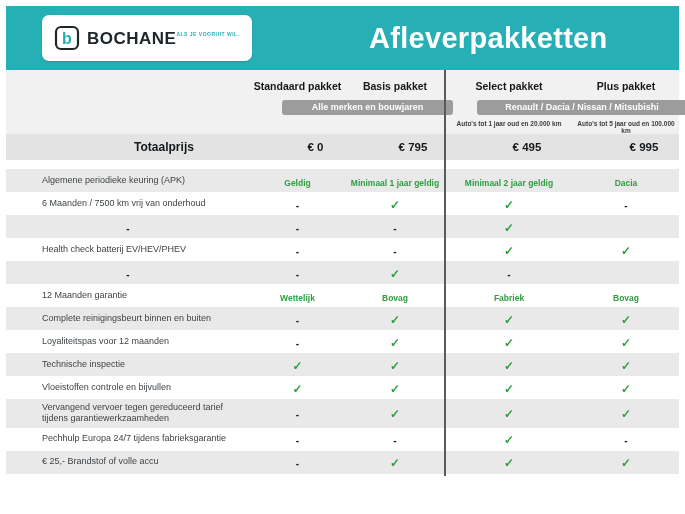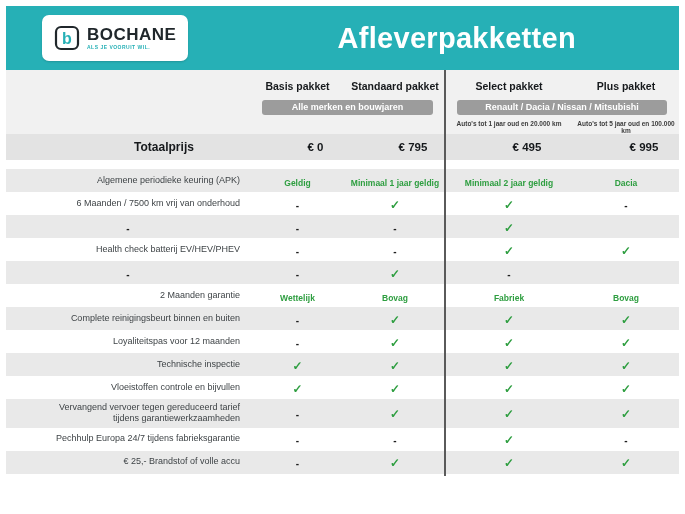"BOCHANE" .logo-text { flex-direction: column -> row }
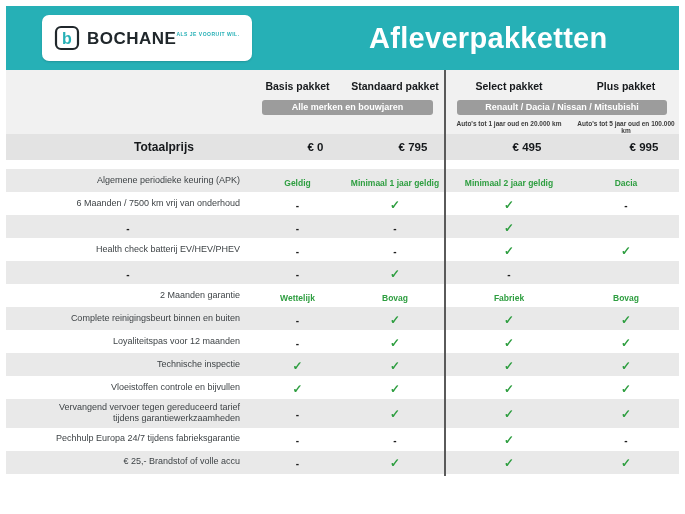"Basis pakket" div.col-header { order: before "Standaard pakket" -> after "Standaard pakket" }
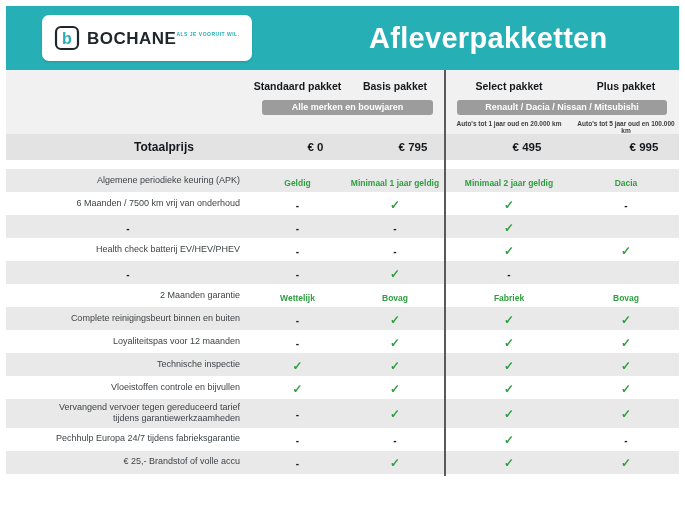"Alle merken en bouwjaren" .badge-row { padding-left: none -> 20px }
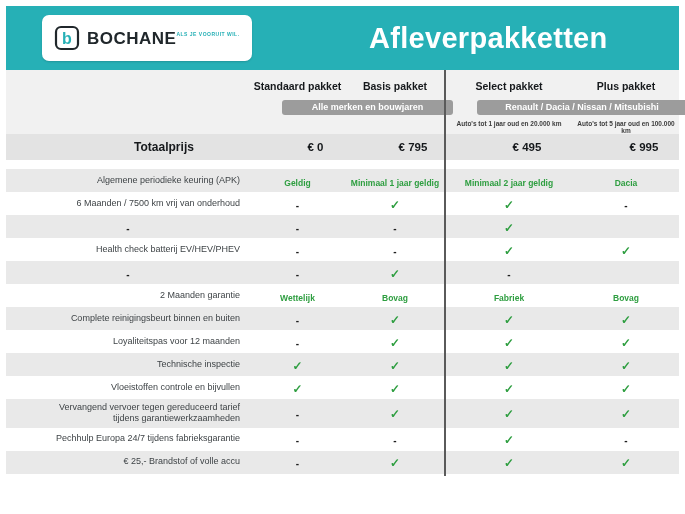"Algemene periodieke keuring (APK)" .cell.label { text-align: right -> left }
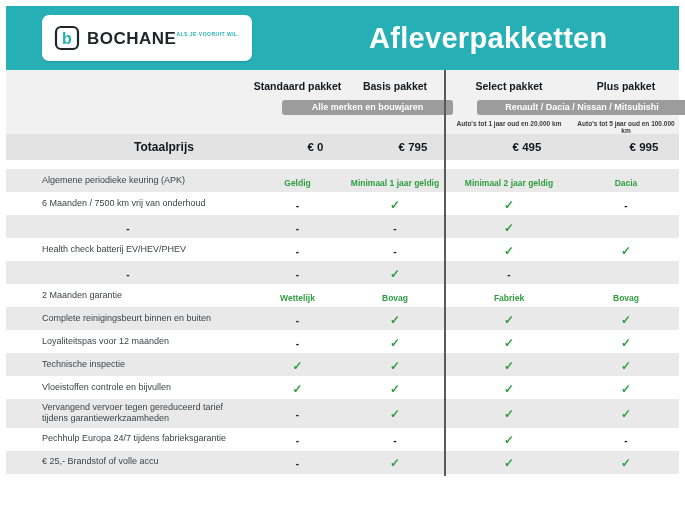"2 Maanden garantie" div.cell { text: 2 -> 12 }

------

Repeat every entry exactly. Do not include the pictures.

- [RESPONSE BOX]
"BOCHANE" .logo-text { flex-direction: column -> row }
"Basis pakket" div.col-header { order: before "Standaard pakket" -> after "Standaard pakket" }
"Alle merken en bouwjaren" .badge-row { padding-left: none -> 20px }
"Algemene periodieke keuring (APK)" .cell.label { text-align: right -> left }
"2 Maanden garantie" div.cell { text: 2 -> 12 }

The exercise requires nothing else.